Il est rejoint par Mina Loy, une poète en vue dont il s’est amouraché à New York et qu’il épouse au Mexique. Ensemble, ils reprennent la route, vivent dans une misère relative, donnent des représentations théâtrales dans les villages qu’ils traversent. Mina est enceinte. Faute de moyens, ils décident de se séparer momentanément. À Veracruz elle embarque pour Buenos Aires où il est censé la rejoindre.
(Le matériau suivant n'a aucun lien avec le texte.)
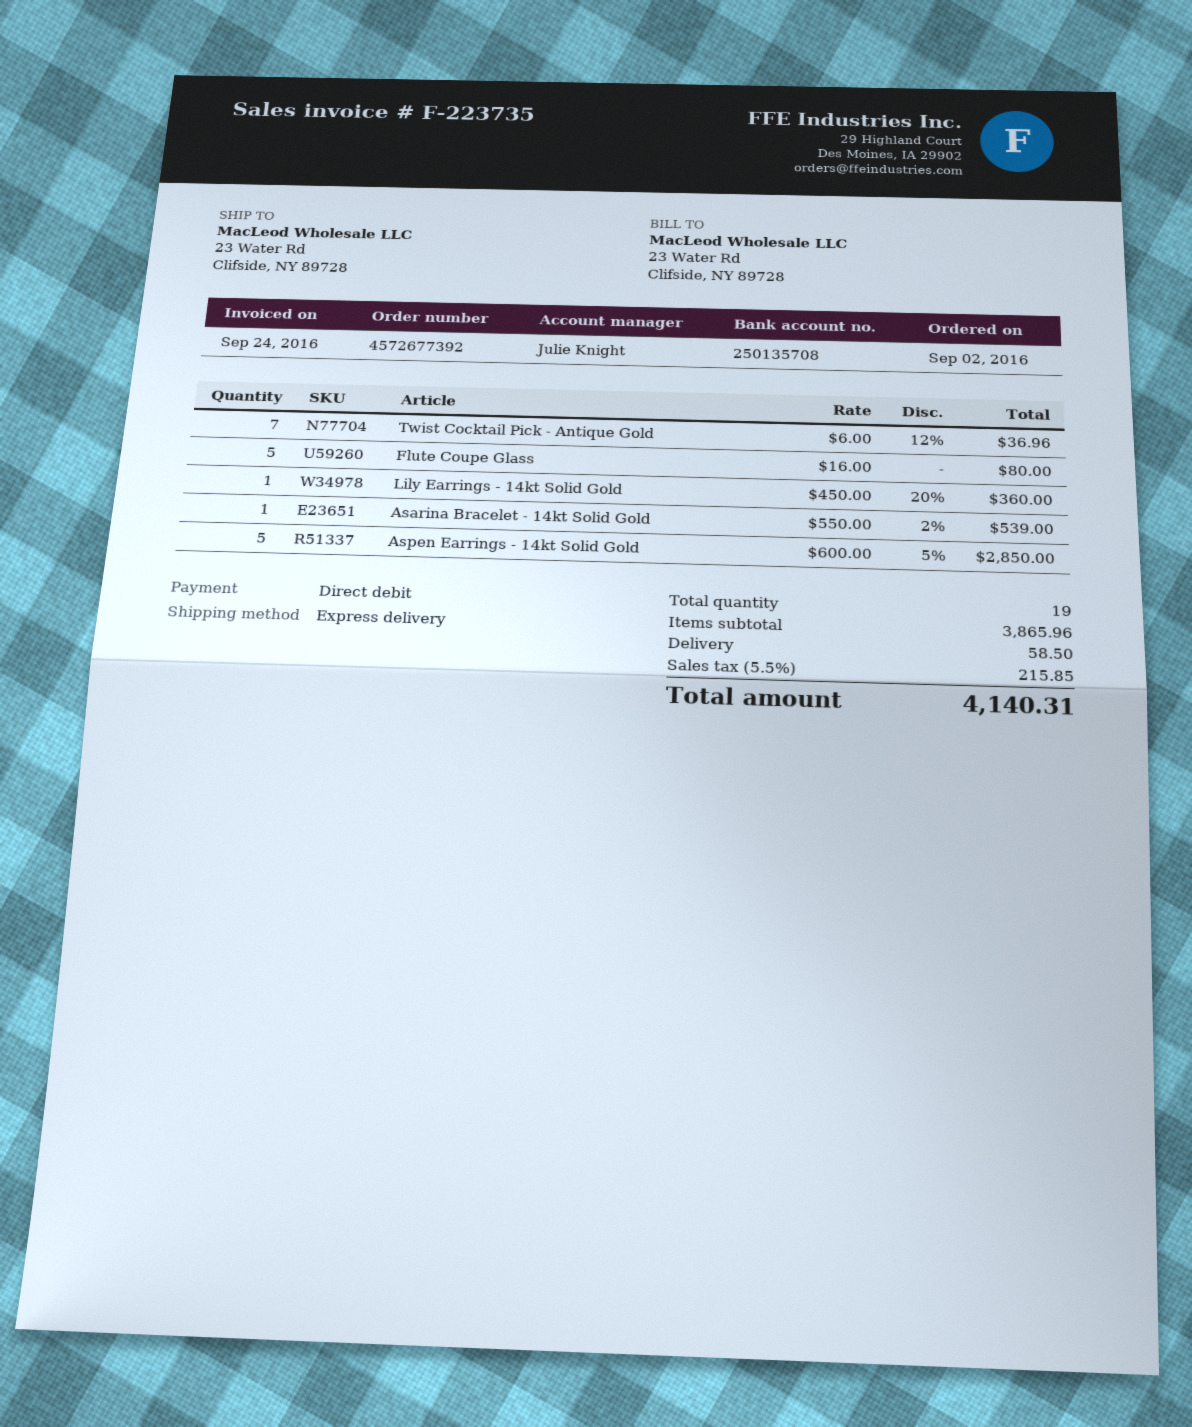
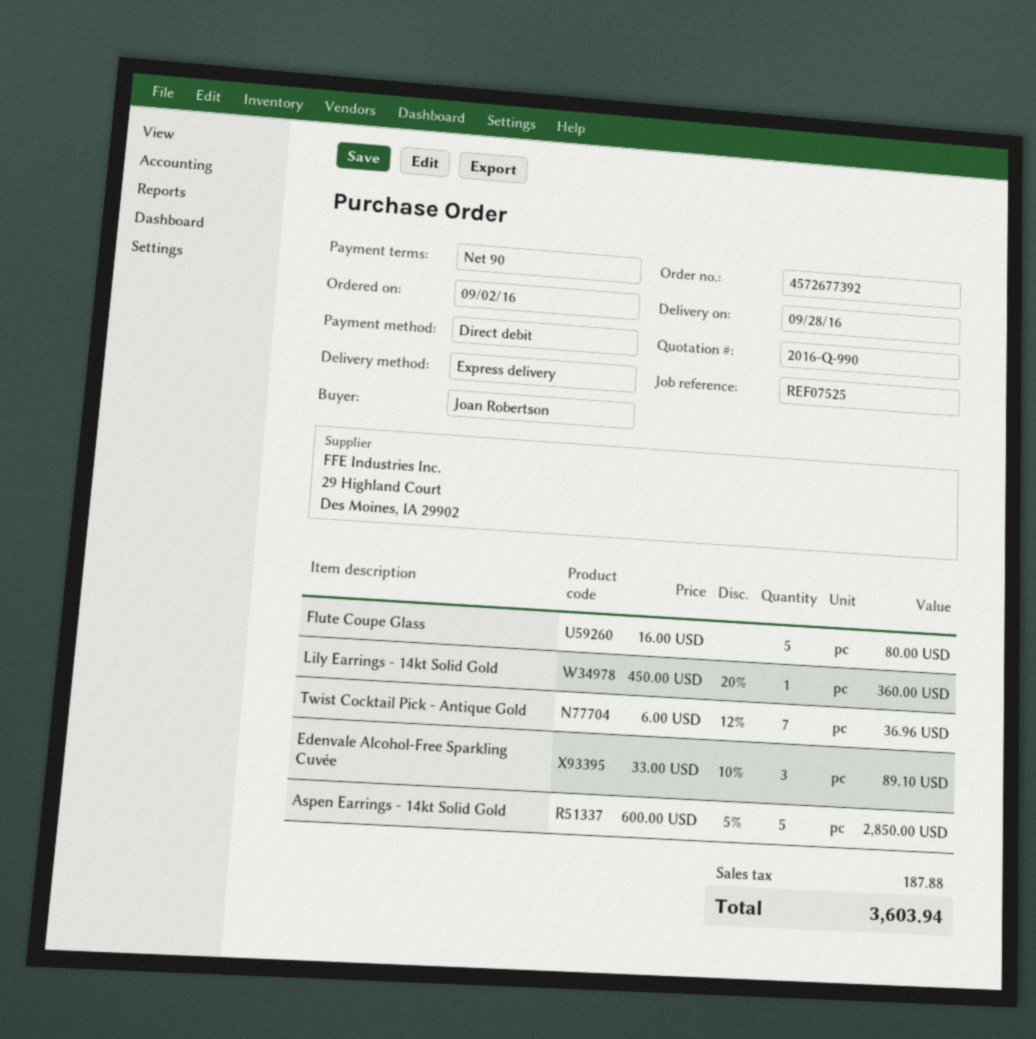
Asarina Bracelet - 14kt Solid Gold: 1 x 550.00 - 2% = 539.00 -> none
Edenvale Alcohol-Free Sparkling Cuvée: none -> 3 x 33.00 - 10% = 89.10
shipping: 58.50 -> none
tax: 215.85 -> 187.88
total: 4140.31 -> 3603.94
Blaise Cendrars prétend qu’Arthur Cravan s’est fait poignarder dans une boîte de Mexico. Les surréalistes rapportent qu’il a disparu en mer à bord d’une petite embarcation. Un corps qui pourrait être le sien a été retrouvé sans vie dans le Rio Grande. Certains de ses amis sont persuadés qu’il n’est pas mort noyé. Le 29 novembre 1913, Cravan avait tenu une conférence au Cercle de la Biche à Paris. Il avait regretté que le choléra n’ait pas emporté les grands poètes à trente ans, car « mourir jeune leur eût épargné une vie mesquine ». Arthur Cravan a disparu en novembre 1918. Il avait trente-et-un an.